• _TASK STATEMENT_
Would you please copy each line of the listing that mentions "none"?

• _DATA_
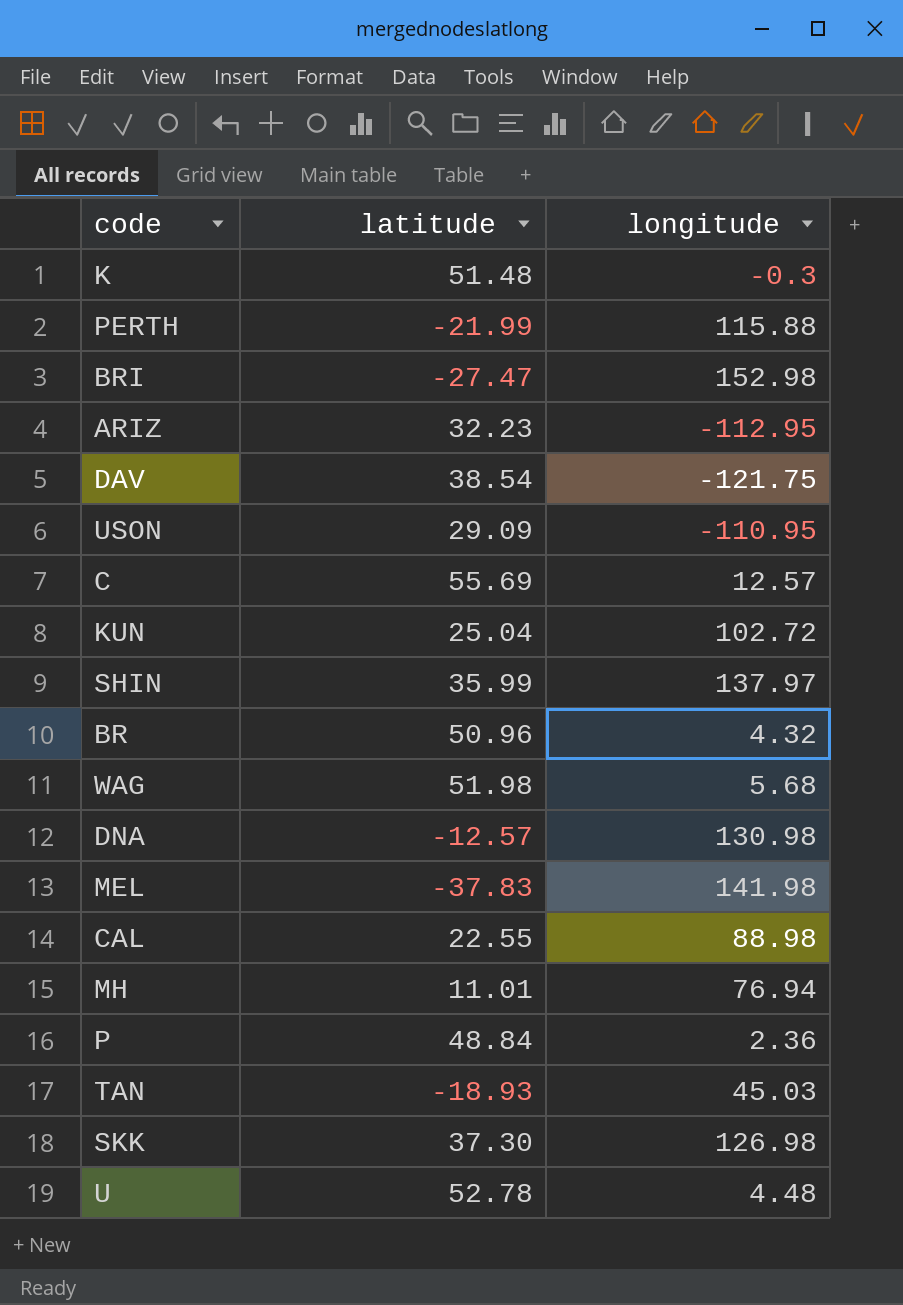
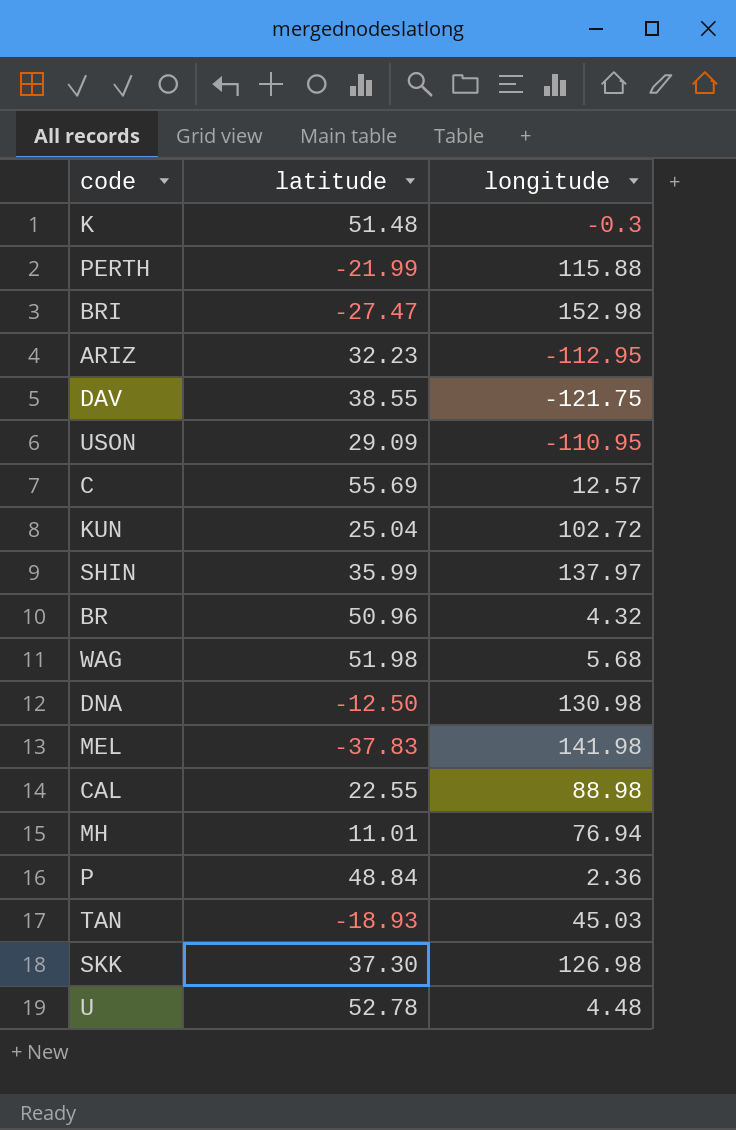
DAV | latitude: 38.54 -> 38.55
DNA | latitude: -12.57 -> -12.50

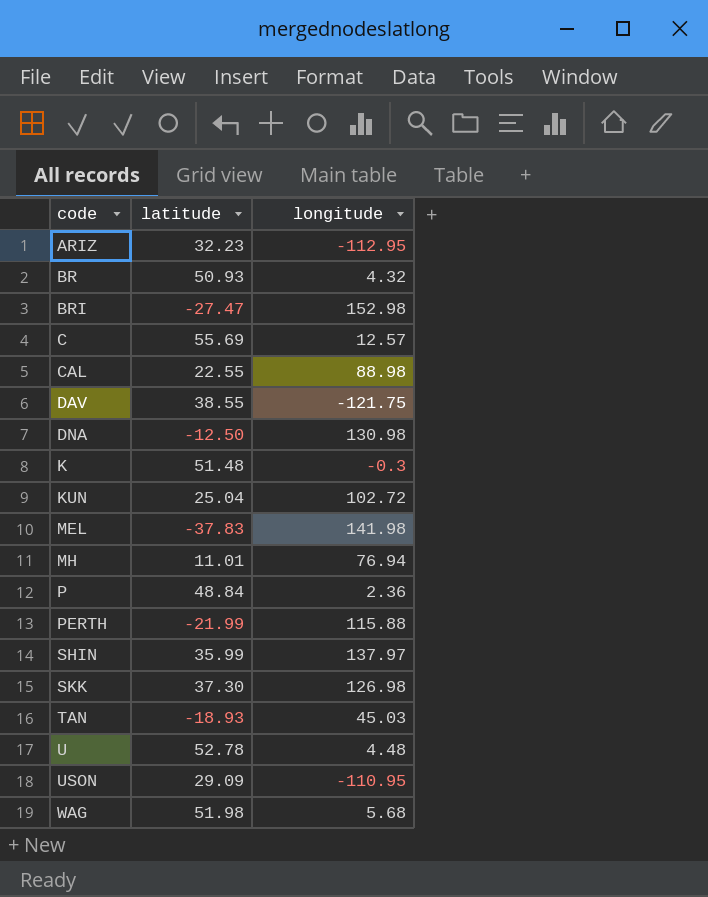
row order: none -> code ascending
BR | latitude: 50.96 -> 50.93

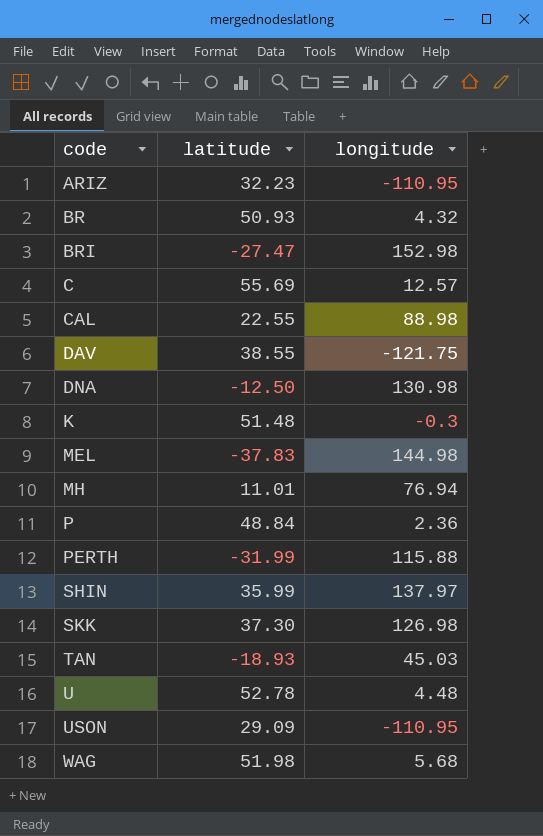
row KUN: 25.04 | 102.72 -> none
ARIZ | longitude: -112.95 -> -110.95
MEL | longitude: 141.98 -> 144.98
PERTH | latitude: -21.99 -> -31.99

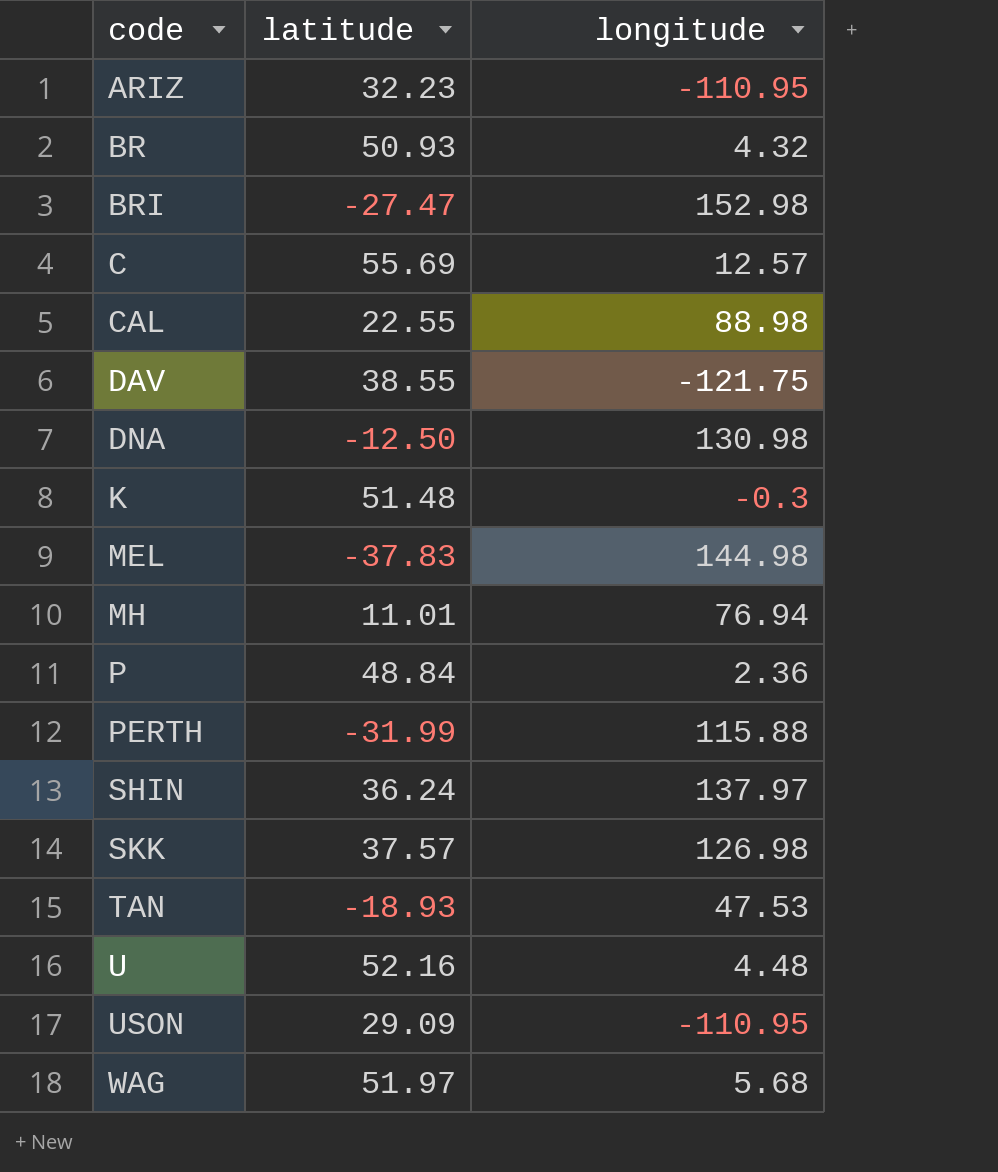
SHIN | latitude: 35.99 -> 36.24
SKK | latitude: 37.30 -> 37.57
TAN | longitude: 45.03 -> 47.53
U | latitude: 52.78 -> 52.16
WAG | latitude: 51.98 -> 51.97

• _ANSWER SECTION_
row order: none -> code ascending
row KUN: 25.04 | 102.72 -> none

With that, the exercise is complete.